You got away with things that never should have past on your deck on the house. I would not use that as an example.
(the builder used screws instead of hanger nails in your joist hangers, the post for the railings were notched)
How many post have you seen with rotted out subflooring, rim joist, sheathing under the siding because someone did not build the deck lower then the doors threshold?
There's been hundreds of post on this site and any DIY that show's what happens.


----------



## cortell (Nov 27, 2010)

I see what you mean by the side joists. Problem is they're only being held up by nails. All joists must rest on a beam or be held up by a hanger. I would do away with them and install a hidden-fastener joist hanger on the corner posts.
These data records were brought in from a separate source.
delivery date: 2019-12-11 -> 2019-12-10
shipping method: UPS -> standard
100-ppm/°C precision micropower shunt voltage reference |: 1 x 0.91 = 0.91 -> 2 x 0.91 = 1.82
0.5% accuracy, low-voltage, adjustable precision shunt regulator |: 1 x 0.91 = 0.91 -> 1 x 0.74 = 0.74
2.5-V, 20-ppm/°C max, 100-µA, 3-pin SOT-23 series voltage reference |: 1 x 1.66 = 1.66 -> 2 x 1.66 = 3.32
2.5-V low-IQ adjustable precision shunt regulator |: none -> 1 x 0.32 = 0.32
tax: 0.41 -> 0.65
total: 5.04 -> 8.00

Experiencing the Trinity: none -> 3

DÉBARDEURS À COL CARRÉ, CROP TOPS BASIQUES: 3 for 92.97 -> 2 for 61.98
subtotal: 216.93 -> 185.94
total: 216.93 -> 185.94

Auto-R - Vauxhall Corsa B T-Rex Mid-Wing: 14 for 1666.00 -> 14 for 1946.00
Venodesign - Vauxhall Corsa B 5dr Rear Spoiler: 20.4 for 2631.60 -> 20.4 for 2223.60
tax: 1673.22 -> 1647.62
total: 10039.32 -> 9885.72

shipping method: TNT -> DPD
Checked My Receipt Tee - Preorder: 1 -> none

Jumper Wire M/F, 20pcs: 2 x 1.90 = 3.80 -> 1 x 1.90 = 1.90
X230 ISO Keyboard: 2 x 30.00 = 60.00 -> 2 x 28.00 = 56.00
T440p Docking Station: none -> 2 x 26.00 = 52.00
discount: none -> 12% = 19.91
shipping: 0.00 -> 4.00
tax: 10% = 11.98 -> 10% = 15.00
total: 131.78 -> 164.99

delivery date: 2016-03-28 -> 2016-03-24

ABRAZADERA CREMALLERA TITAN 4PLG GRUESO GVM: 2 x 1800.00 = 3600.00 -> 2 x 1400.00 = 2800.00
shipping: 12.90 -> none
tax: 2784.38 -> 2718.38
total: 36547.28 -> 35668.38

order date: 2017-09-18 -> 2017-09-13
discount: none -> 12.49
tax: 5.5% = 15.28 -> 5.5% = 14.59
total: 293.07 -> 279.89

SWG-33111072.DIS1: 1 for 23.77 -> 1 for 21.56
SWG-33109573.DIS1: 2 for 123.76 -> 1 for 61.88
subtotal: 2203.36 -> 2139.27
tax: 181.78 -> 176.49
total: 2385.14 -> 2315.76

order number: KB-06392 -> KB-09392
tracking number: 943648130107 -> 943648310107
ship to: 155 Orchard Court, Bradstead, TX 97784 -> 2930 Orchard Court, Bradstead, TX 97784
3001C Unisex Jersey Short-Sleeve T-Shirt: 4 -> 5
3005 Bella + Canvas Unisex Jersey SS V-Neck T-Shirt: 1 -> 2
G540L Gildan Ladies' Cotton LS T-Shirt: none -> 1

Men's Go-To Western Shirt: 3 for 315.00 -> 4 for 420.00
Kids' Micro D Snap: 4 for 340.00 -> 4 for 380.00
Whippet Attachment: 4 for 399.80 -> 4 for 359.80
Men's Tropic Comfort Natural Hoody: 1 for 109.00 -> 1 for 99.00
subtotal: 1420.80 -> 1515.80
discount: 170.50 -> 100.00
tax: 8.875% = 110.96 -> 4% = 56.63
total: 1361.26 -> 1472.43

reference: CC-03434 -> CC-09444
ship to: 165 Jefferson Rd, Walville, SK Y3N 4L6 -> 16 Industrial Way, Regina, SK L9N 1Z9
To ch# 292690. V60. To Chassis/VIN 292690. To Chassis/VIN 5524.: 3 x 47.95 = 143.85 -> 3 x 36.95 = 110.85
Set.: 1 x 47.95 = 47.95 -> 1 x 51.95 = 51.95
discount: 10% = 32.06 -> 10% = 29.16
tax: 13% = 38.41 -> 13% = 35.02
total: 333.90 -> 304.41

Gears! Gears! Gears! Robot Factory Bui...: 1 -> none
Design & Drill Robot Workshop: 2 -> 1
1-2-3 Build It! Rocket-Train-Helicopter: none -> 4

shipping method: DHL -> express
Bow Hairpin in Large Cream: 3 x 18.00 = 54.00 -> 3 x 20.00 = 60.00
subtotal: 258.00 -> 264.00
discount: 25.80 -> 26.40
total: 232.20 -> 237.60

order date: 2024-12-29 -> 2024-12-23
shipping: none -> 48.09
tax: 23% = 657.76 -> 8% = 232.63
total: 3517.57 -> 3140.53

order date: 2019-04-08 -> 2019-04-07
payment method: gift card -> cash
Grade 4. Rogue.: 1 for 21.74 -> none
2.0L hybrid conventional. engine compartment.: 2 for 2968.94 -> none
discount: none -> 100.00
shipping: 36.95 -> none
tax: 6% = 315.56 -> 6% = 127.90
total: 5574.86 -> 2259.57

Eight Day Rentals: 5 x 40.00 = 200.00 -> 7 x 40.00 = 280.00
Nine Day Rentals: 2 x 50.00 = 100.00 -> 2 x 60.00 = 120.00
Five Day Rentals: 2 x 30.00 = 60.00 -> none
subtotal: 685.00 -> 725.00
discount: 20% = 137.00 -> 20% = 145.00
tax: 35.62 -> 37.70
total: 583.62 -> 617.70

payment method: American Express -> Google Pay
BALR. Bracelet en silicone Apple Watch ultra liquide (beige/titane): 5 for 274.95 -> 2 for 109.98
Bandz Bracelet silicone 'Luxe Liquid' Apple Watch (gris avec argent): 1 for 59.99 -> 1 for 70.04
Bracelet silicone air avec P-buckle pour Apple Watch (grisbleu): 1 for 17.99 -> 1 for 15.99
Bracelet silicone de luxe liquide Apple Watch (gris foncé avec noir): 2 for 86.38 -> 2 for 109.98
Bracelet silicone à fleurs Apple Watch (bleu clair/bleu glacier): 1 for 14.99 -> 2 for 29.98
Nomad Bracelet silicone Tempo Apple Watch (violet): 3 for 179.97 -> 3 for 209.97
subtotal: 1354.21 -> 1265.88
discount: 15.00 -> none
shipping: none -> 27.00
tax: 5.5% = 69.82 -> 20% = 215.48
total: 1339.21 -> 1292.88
Those two joists will be 4" shorter than the rest. 

A more concerning issue is that you didn't use double 2x8 flush beams. Your beams are a single 2x8. I don't think that's sufficient. If you're getting it inspected, you'll probably get dinged for that. If no inspection, you still might want to address it . The deck might feel bouncy. Two more posts on each beam, to halve the span, would fx that.


----------



## cortell (Nov 27, 2010)

You'll want to install a post to support a side ramp.


----------



## nikeman (Nov 8, 2010)

I removed those side joists and started the floor joists inside the 4x4 corner posts. I cut 9 joists and have 2 up on hangers currently. Do you mean 2 2x8s on the back side away from the deck? I could still do that I guess. I have 2 bolts with washers on both sides on each of the 3 4x4 posts and the 2x8 rim joist. Keep in mind that there will never be more than 1 or 2 people on this deck and its only being built for my lawn mower which weighs 614 pounds. I won't be having parties on the thing. Lol. This deck will never have to hold more than 900-1000 pounds and that would be me on the lawnmower with my dad standing up there for some reason which will never happen so really max weight is 740 lbs at one time. Unless I gain weight. Lol

I'm not down playing the safety aspect but I just am not near as concerned about this deck as I was with the house deck. If it crashes down no one will get hurt but me. I can't get anyone to help me who knows what they are doing which is why I come here for tips. You should hear how my dad was trying to tell me to build it. Lol


----------



## cortell (Nov 27, 2010)

I meant both "beams". The one directly in front of the shed and the one across from it. I use quotes because really what you have there are just joists acting as beams. They have half the span of the joists, so at least you have that going for you. They should be 2 2x8. You can't just sister a 2x8 at this point. It needs to bear on the post like the other 2x8. So unless you reconfigure the post/beam attachment, an alternative is to halve the beam span again

That said, with a live load of 10psf, what you have may be sufficient. My recommendations are based on typical deck design and code.


----------



## Fix'n it (Mar 12, 2012)

look at it this way. if it fails, you won't have far to go.


----------



## nikeman (Nov 8, 2010)

I have 4 lag bolts going through the 2x8 in front of the shed and into the 2x6 board under the door frame and probably in to what ever is behind that.


----------



## Gary in WA (Mar 11, 2009)

1. You cannot use through bolts with joists *on side *of 4x4's.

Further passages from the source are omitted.